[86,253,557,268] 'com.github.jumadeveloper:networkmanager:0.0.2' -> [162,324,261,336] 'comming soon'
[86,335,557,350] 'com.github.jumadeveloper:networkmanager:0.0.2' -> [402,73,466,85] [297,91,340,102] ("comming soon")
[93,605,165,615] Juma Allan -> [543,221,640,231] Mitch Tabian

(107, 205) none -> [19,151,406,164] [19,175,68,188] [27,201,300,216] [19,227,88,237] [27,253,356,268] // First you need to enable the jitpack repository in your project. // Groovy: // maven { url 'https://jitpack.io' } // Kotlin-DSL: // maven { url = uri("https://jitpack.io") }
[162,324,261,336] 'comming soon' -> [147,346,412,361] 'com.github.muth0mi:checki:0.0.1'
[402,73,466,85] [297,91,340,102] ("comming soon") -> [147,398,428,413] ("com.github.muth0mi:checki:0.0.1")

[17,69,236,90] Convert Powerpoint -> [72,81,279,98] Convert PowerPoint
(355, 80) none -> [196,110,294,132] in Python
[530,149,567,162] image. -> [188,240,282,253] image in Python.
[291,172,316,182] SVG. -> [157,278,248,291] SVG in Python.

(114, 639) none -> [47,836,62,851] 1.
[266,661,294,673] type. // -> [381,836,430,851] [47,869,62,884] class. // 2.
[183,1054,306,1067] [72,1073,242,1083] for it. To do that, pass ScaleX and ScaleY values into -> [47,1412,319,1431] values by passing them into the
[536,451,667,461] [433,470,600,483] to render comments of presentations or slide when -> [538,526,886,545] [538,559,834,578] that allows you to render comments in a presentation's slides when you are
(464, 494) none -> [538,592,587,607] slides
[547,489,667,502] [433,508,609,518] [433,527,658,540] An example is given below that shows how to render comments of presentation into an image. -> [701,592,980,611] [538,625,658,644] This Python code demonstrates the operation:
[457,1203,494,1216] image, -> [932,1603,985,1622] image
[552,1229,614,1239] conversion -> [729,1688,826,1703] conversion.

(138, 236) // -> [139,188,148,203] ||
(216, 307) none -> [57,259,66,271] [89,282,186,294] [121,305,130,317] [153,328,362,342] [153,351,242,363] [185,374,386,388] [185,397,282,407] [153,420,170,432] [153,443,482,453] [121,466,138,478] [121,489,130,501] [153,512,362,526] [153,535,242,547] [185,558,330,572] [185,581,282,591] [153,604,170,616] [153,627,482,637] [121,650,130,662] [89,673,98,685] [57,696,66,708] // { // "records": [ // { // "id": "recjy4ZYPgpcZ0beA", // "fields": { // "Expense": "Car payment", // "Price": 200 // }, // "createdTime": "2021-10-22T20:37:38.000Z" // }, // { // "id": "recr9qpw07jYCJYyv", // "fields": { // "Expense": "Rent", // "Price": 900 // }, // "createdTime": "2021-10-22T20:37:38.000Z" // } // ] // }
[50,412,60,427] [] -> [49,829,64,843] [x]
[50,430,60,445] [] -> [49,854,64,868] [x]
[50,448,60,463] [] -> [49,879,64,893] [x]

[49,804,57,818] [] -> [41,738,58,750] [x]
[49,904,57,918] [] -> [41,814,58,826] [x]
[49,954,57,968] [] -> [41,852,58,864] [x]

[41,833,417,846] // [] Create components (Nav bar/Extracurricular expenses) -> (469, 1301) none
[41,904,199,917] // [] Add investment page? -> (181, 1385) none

● ● ●

PROMPT:
Print all of the lines above so that each one matches its original exactly.

EXPECTED OUTPUT:
[86,253,557,268] 'com.github.jumadeveloper:networkmanager:0.0.2' -> [162,324,261,336] 'comming soon'
[86,335,557,350] 'com.github.jumadeveloper:networkmanager:0.0.2' -> [402,73,466,85] [297,91,340,102] ("comming soon")
[93,605,165,615] Juma Allan -> [543,221,640,231] Mitch Tabian

(107, 205) none -> [19,151,406,164] [19,175,68,188] [27,201,300,216] [19,227,88,237] [27,253,356,268] // First you need to enable the jitpack repository in your project. // Groovy: // maven { url 'https://jitpack.io' } // Kotlin-DSL: // maven { url = uri("https://jitpack.io") }
[162,324,261,336] 'comming soon' -> [147,346,412,361] 'com.github.muth0mi:checki:0.0.1'
[402,73,466,85] [297,91,340,102] ("comming soon") -> [147,398,428,413] ("com.github.muth0mi:checki:0.0.1")

[17,69,236,90] Convert Powerpoint -> [72,81,279,98] Convert PowerPoint
(355, 80) none -> [196,110,294,132] in Python
[530,149,567,162] image. -> [188,240,282,253] image in Python.
[291,172,316,182] SVG. -> [157,278,248,291] SVG in Python.

(114, 639) none -> [47,836,62,851] 1.
[266,661,294,673] type. // -> [381,836,430,851] [47,869,62,884] class. // 2.
[183,1054,306,1067] [72,1073,242,1083] for it. To do that, pass ScaleX and ScaleY values into -> [47,1412,319,1431] values by passing them into the
[536,451,667,461] [433,470,600,483] to render comments of presentations or slide when -> [538,526,886,545] [538,559,834,578] that allows you to render comments in a presentation's slides when you are
(464, 494) none -> [538,592,587,607] slides
[547,489,667,502] [433,508,609,518] [433,527,658,540] An example is given below that shows how to render comments of presentation into an image. -> [701,592,980,611] [538,625,658,644] This Python code demonstrates the operation:
[457,1203,494,1216] image, -> [932,1603,985,1622] image
[552,1229,614,1239] conversion -> [729,1688,826,1703] conversion.

(138, 236) // -> [139,188,148,203] ||
(216, 307) none -> [57,259,66,271] [89,282,186,294] [121,305,130,317] [153,328,362,342] [153,351,242,363] [185,374,386,388] [185,397,282,407] [153,420,170,432] [153,443,482,453] [121,466,138,478] [121,489,130,501] [153,512,362,526] [153,535,242,547] [185,558,330,572] [185,581,282,591] [153,604,170,616] [153,627,482,637] [121,650,130,662] [89,673,98,685] [57,696,66,708] // { // "records": [ // { // "id": "recjy4ZYPgpcZ0beA", // "fields": { // "Expense": "Car payment", // "Price": 200 // }, // "createdTime": "2021-10-22T20:37:38.000Z" // }, // { // "id": "recr9qpw07jYCJYyv", // "fields": { // "Expense": "Rent", // "Price": 900 // }, // "createdTime": "2021-10-22T20:37:38.000Z" // } // ] // }
[50,412,60,427] [] -> [49,829,64,843] [x]
[50,430,60,445] [] -> [49,854,64,868] [x]
[50,448,60,463] [] -> [49,879,64,893] [x]

[49,804,57,818] [] -> [41,738,58,750] [x]
[49,904,57,918] [] -> [41,814,58,826] [x]
[49,954,57,968] [] -> [41,852,58,864] [x]

[41,833,417,846] // [] Create components (Nav bar/Extracurricular expenses) -> (469, 1301) none
[41,904,199,917] // [] Add investment page? -> (181, 1385) none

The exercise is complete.